> _Task to complete_:
All lines in the records below from the line with "signals what kind" through the line with "identifies the mapping" are to be given again exactly, both ends included; the pictures are to be left out.

> _Entries supplied_:
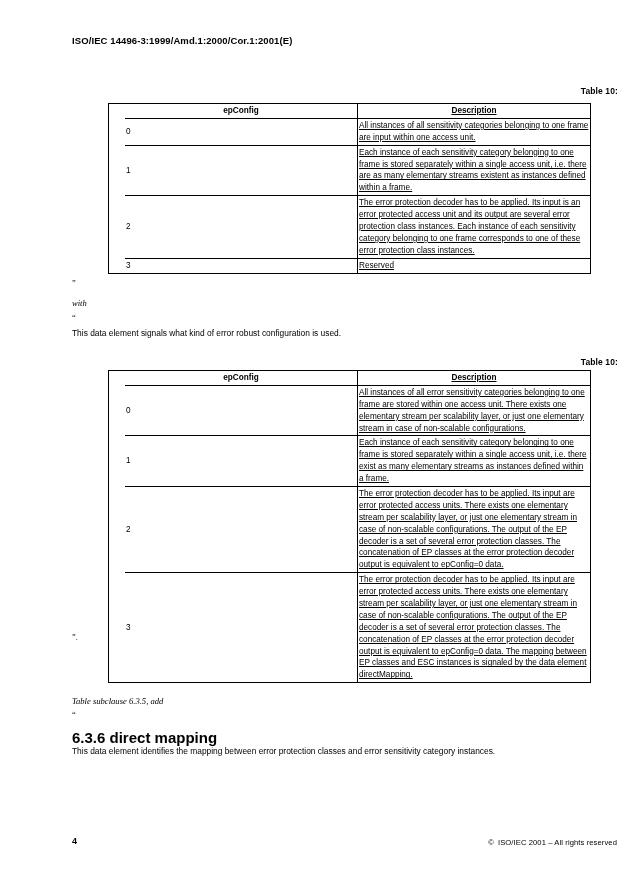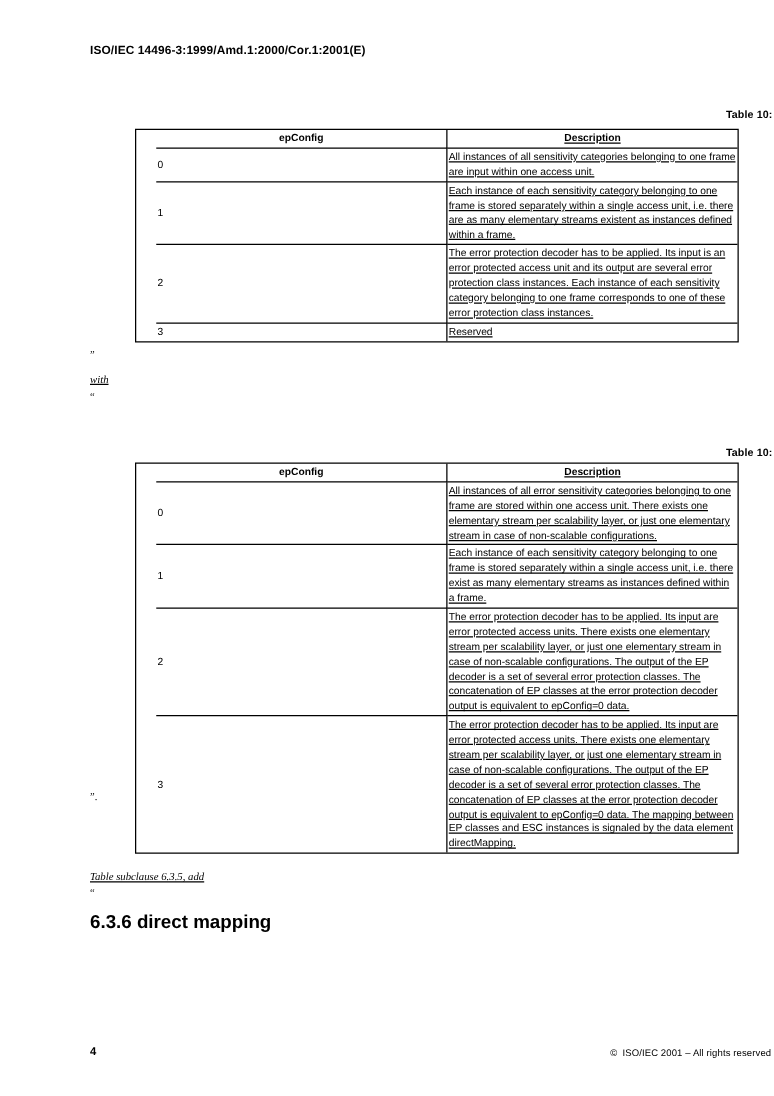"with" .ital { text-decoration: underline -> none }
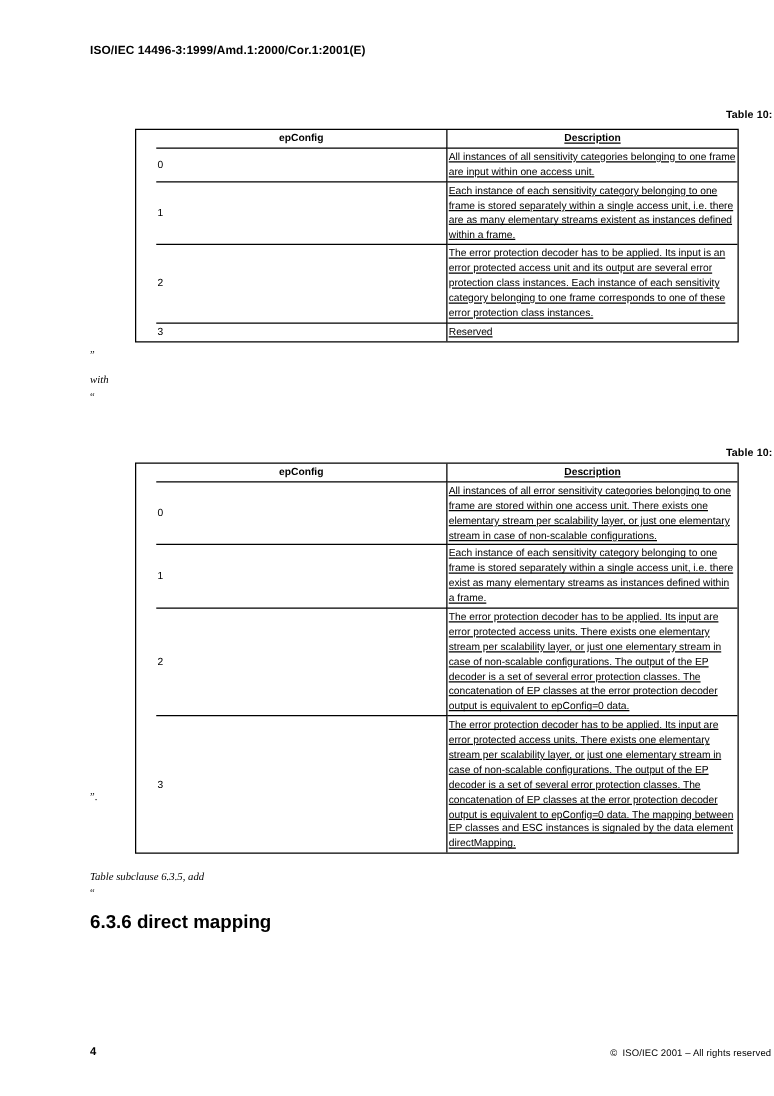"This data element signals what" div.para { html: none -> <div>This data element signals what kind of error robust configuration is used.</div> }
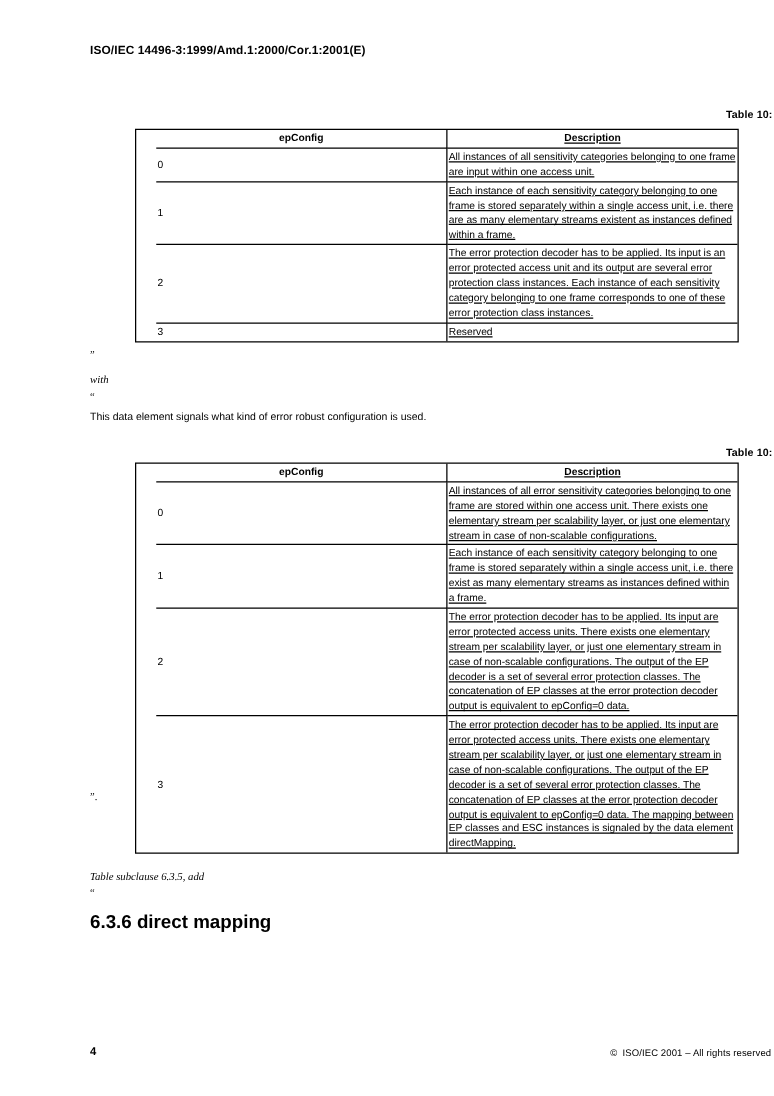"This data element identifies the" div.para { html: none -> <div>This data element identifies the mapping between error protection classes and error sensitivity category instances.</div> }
---
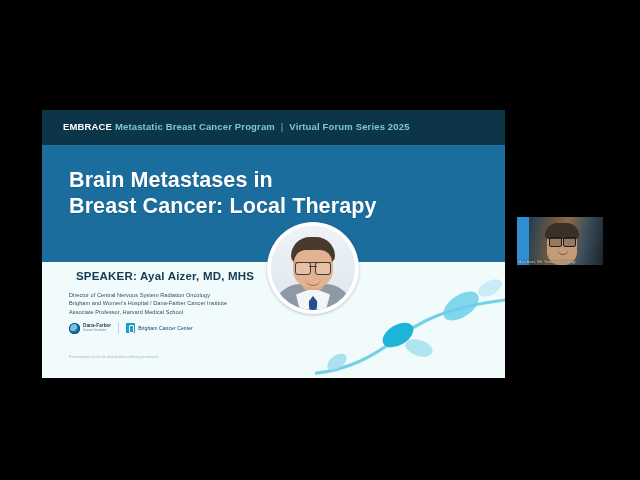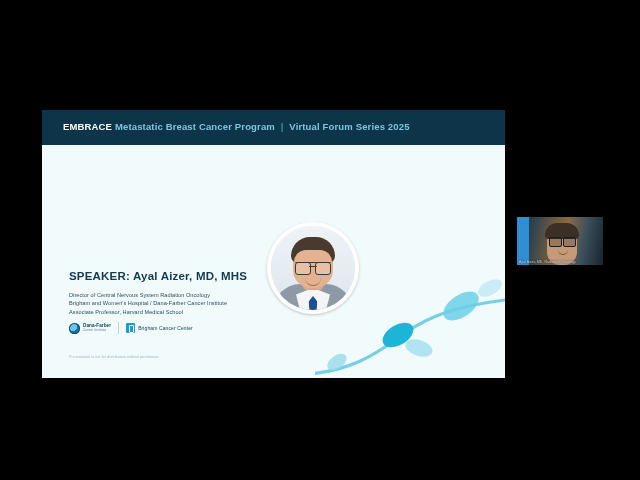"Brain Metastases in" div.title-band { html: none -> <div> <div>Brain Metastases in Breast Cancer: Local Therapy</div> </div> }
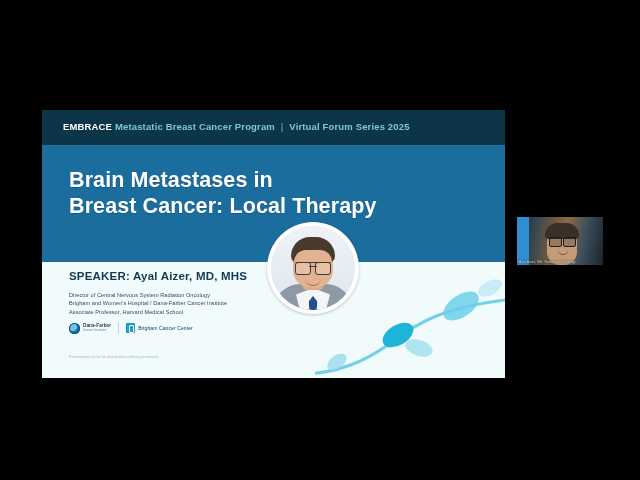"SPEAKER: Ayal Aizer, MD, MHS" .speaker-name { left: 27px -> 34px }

> _Exercise result_:
"This data element signals what" div.para { html: none -> <div>This data element signals what kind of error robust configuration is used.</div> }
"This data element identifies the" div.para { html: none -> <div>This data element identifies the mapping between error protection classes and error sensitivity category instances.</div> }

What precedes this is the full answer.